# A/C compressor noise



## JerseyGoat (Dec 2, 2005)

Whenever i turn my ac on i get a slightly harsh noise when the clutch engages to get the compressor going. Any one else ever have any problems or hear a noise like this? thanks in advance...


----------



## 2much (Jan 22, 2006)

My '05 has done it since day 1. Took it to the dealer and they said it was "normal"


----------



## Hi Speed (Oct 27, 2004)

My 06 makes a huge noise when I first turn my A/C on. It kinda sounds like a woodpecker pecking on something at first then it seems to calm down. I was contemplating taking it in and having it checked, I just don't like the dealers touching anything unless absolutely necessary. 

My A/C works fantastic as my 04 did so I'm reluctant to take it in. Post if you decide to take yours in and let us know what they do or tell you.:cheers


----------



## GTO JUDGE (May 14, 2005)

*Mine makes a slight "whirly" sound when turned on and in the # 1 or 2 setting. Not all the time though. I had it in once for it and they changed the fan, and it persists. The next step is to replace the compressor. I am holding off right until the warranty is set to expire. This way I will get a year warranty on the compressor past the warranty expiration.

My A/C works great and is plenty cold.*


----------



## Partsguru1 (May 21, 2007)

GTO judge said:


> *Mine makes a slight "whirly" sound when turned on and in the # 1 or 2 setting. Not all the time though. I had it in once for it and they changed the fan, and it persists. The next step is to replace the compressor. I am holding off right until the warranty is set to expire. This way I will get a year warranty on the compressor past the warranty expiration.
> 
> My A/C works great and is plenty cold.*




Judge,

You have the same misconception many have had regarding warranty. No matter when the ac compressor is replaced, you only have warranty on it thru the remainder of the 3/36 warranty on the car. The 12/12 warranty does not apply. I speak from experience, being a GM Dealer Parts Manager for 20 years. 

Think of it this way.....if what you were thinking were correct, you could theoretically have a forever warranty if you had the part replaced right before the warranty expired each time. Hope that clears things up.


Partsguru1


----------



## GTO JUDGE (May 14, 2005)

Partsguru1 said:


> Judge,
> 
> You have the same misconception many have had regarding warranty. No matter when the ac compressor is replaced, you only have warranty on it thru the remainder of the 3/36 warranty on the car. The 12/12 warranty does not apply. I speak from experience, being a GM Dealer Parts Manager for 20 years.
> 
> ...


*According to my service guy there is a 12 month/12000 warranty on parts of this nature. I was told this when I inquired about it. I just double checked on it just to make sure, and again I am told 12 month/12000 miles. I specifically asked if this 12/12000 is for all major parts and am told yes.

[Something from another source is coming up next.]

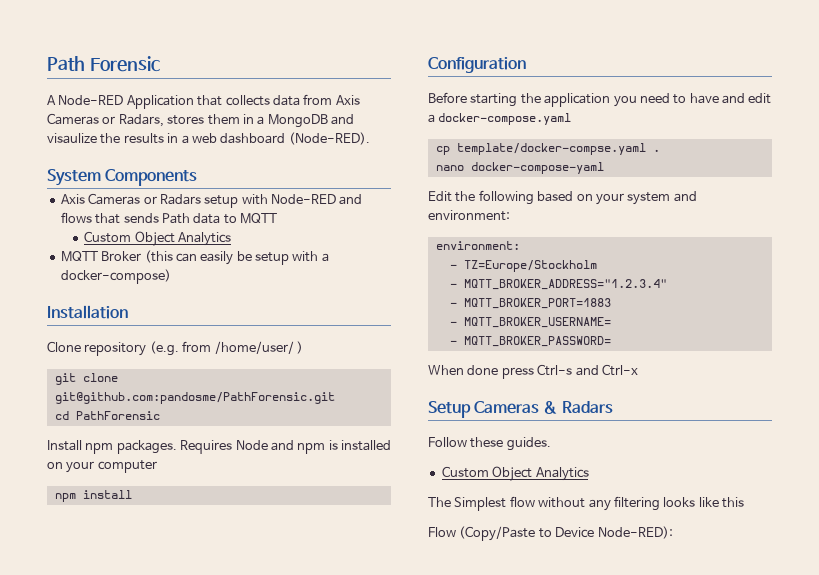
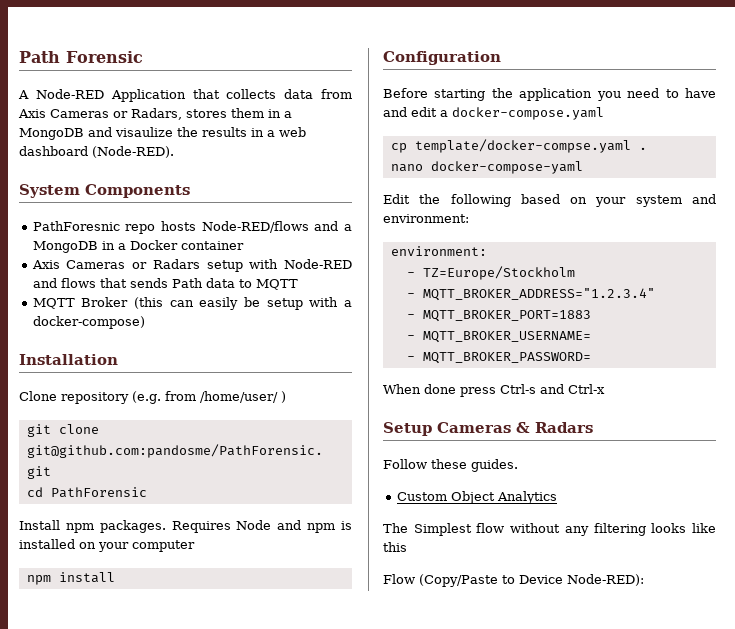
+ PathForesnic repo hosts Node-RED/flows and a MongoDB in a Docker container
  Axis Cameras or Radars setup with Node-RED and flows that sends Path data to MQTT
- Custom Object Analytics

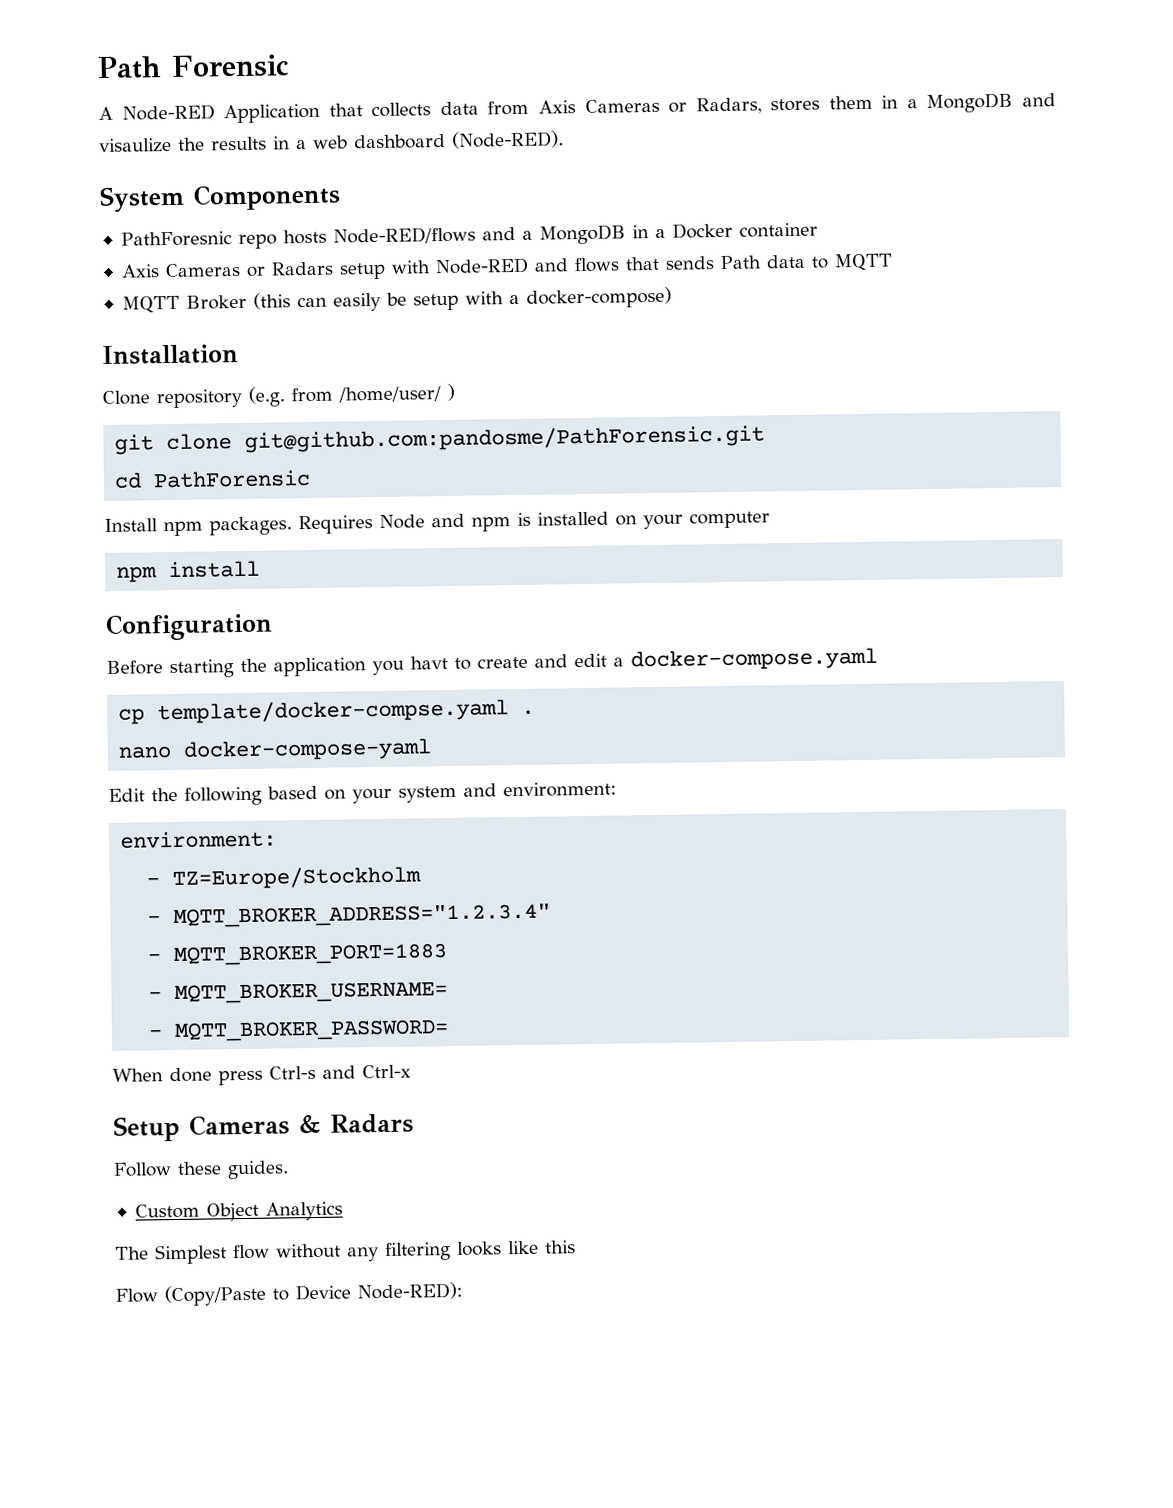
- Before starting the application you need to have and edit a docker-compose.yaml
+ Before starting the application you havt to create and edit a docker-compose.yaml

I again told my service guy I plan on taking this in for a compressor replacement just before the warranty expires and am told the compressor will be covered 12/12,000. There will be no problem I am told. So I will take it in when I plan on it.*


----------



## puckhog (Apr 26, 2007)

Mine makes a loud noise too, but i know that's common on these cars.
Sure works well though - its 110 here and i'm still cooool.


----------



## SLVR DOG (Mar 29, 2006)

Mine make a clicking and sometimes rumbling sound; dealer told me this was normal. I have never had a car that the AC made these kinds of noises. Also, my AC is not as cold as I think it should be. This is the warmest AC I have ever owned. I will keep taking it back and complaining. This is the one thing I really don’t like about my car.


----------



## Partsguru1 (May 21, 2007)

At this time, I'm standing by my previous statement, but will check and report back what my Service Manager tells me.


----------



## Partsguru1 (May 21, 2007)

I just checked with my higher ups with GM and am told that under no circumstances would a part replaced under the vehicles factory warranty be warrantied past the end of the vehicles warranty. 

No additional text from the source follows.